Quel est l’odieux forfait dont ces gaminEs sont les impudentEs coupables ? Il est double :
Leurs parents sont pauvres.
Leurs parents sont étrangers.
On reste sans voix devant l’horreur d’un tel attentat, commis sans vergogne par ces mômes néEs quelque part ou bien ici mais que les papiers des parents rattachent malgré elleux à l’ailleurs.
Heureusement, nos services sociaux ouvrent l’œil et le bon, nos pointilleuses CAF s’attachent avec la plus grande rigueur à punir ces perfides têtes blondes et brunes d’être sortiEs d’un ventre étranger, en les privant de toute aide. Et, na !

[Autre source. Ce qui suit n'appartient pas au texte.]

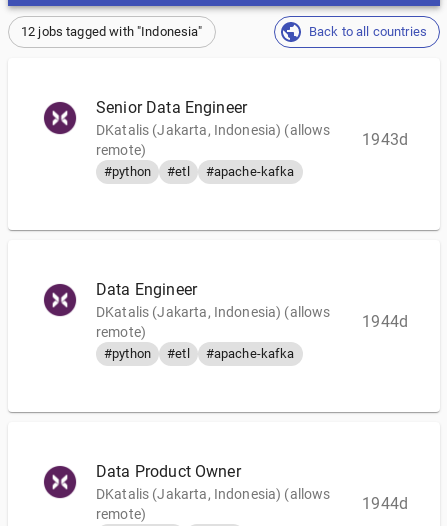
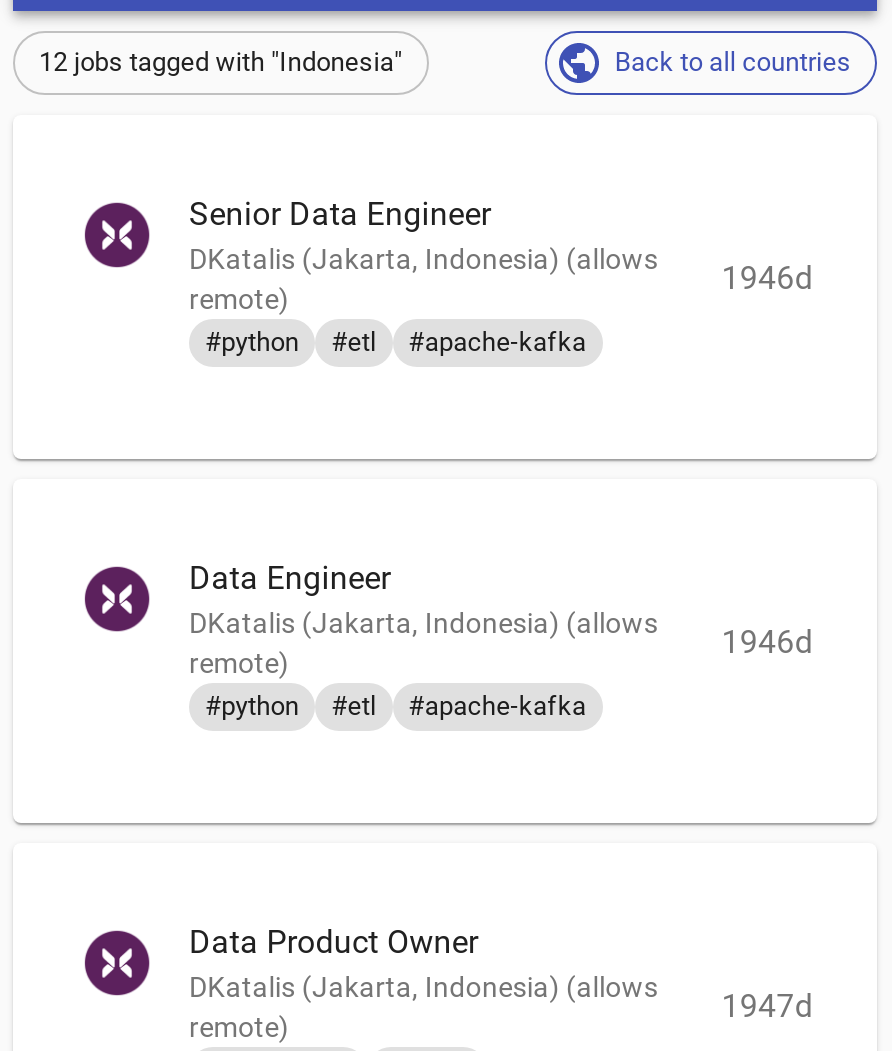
- DKatalis (Jakarta, Indonesia) (allows 1943d
+ DKatalis (Jakarta, Indonesia) (allows 1946d

- DKatalis (Jakarta, Indonesia) (allows 1944d
+ DKatalis (Jakarta, Indonesia) (allows 1946d

- DKatalis (Jakarta, Indonesia) (allows 1944d
+ DKatalis (Jakarta, Indonesia) (allows 1947d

Il ne manquerait plus que des allocations familiales aident leur famille à les élever dans de meilleures conditions ! Qu’iels deviennent riches d’abord et on verra si iels peuvent prétendre à des allocs, ces ressortissantEs de l’union européenne et de plus loin. Non, mais ! Il ferait beau voir que le pays des droits de l’Homme se mette à respecter les droits des enfants.

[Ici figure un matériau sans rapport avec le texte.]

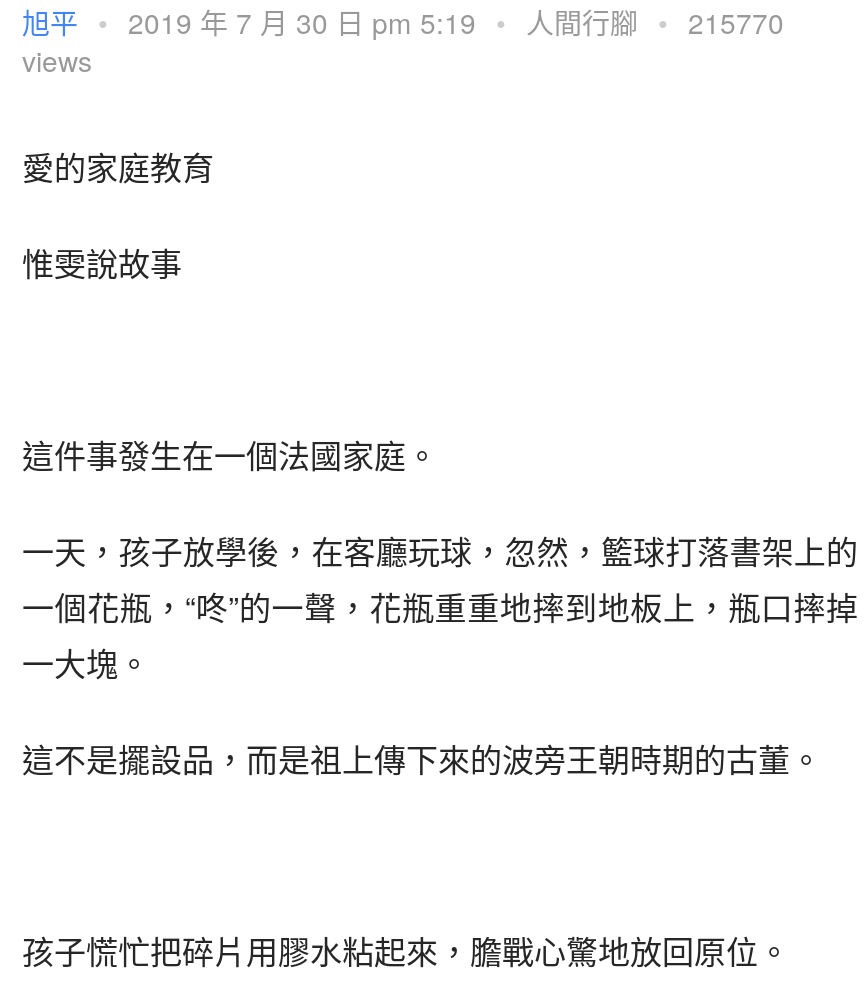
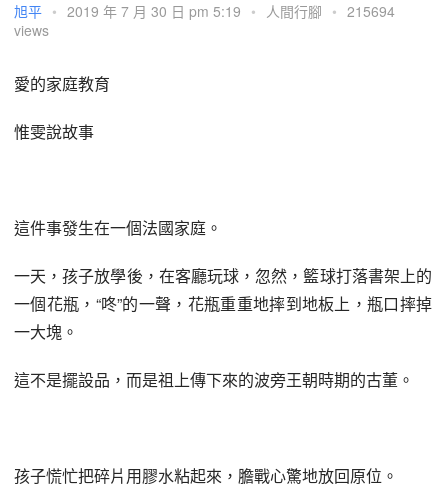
- 旭平 • 2019 年 7 月 30 日 pm 5:19 • 人間行腳 • 215770
+ 旭平 • 2019 年 7 月 30 日 pm 5:19 • 人間行腳 • 215694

Non pas. Il faut qu’iels en bavent et pour longtemps. Il faut qu’elles en chient tellement que peut-être, l’une ou l’autre famille, exsangue, refera le balluchon pour s’en aller voir si l’herbe est moins rance au-delà des frontières. Hourra, crieront les braves gens, le jour de gloire est arrivé : on a bouté dehors une poignée de mouffletTEs aux souliers crevés ! La France est décidément une grande puissance.
Quant à tous les enfants qui restent parce qu’ici est leur pays, iels n’ont qu’à se débrouiller avec leur parents exploités dans les boulots non déclarés et mal payés que nos forces vives de la nation leur offrent comme seuls gagne-soupe. Iels n’ont qu’à aller mendier la charité privée, hanter les associations pour quelques boites de raviolis en conserve, montrer patte blanche pour un cahier sponsorisé par de gentils milliardaires philanthropes, compter sur les capricieuses aides municipales. Puis rentrer faire leurs devoirs dans le bidonville en compagnie des rats, dormir dans leur squat et leur mobilhome sans électricité et plein de courants d’air, en attendant l’expulsion.
Arbitraire, paternalisme, dépendance : tel est le lot réservé à ces bambinEs qui grandissent sans le soutien de l’État, à ces enfants soumisEs à l’obligation scolaire mais scolariséEs sans la moindre allocation parce que leurs parents en plus d’être pauvres, sont étrangers.
Il paraît qu’il y a quelque chose de rationnel là-dedans. Et même de juste...
Qui sème la misère récolte la colère, nous arrive-t-il de chanter en certaines occasions.
Ces enfants qui n’auront connu que la grande pauvreté, la peur que la police s’en prenne à leurs parents, le rappel sans cesse ressassé qu’iels sont des étrangers dans leur propre pays, grandissent avec leurs poings serrés au fond de leurs poches vides.
Il suffit d’attendre quelques années pour découvrir quels adultes iels seront devenuEs.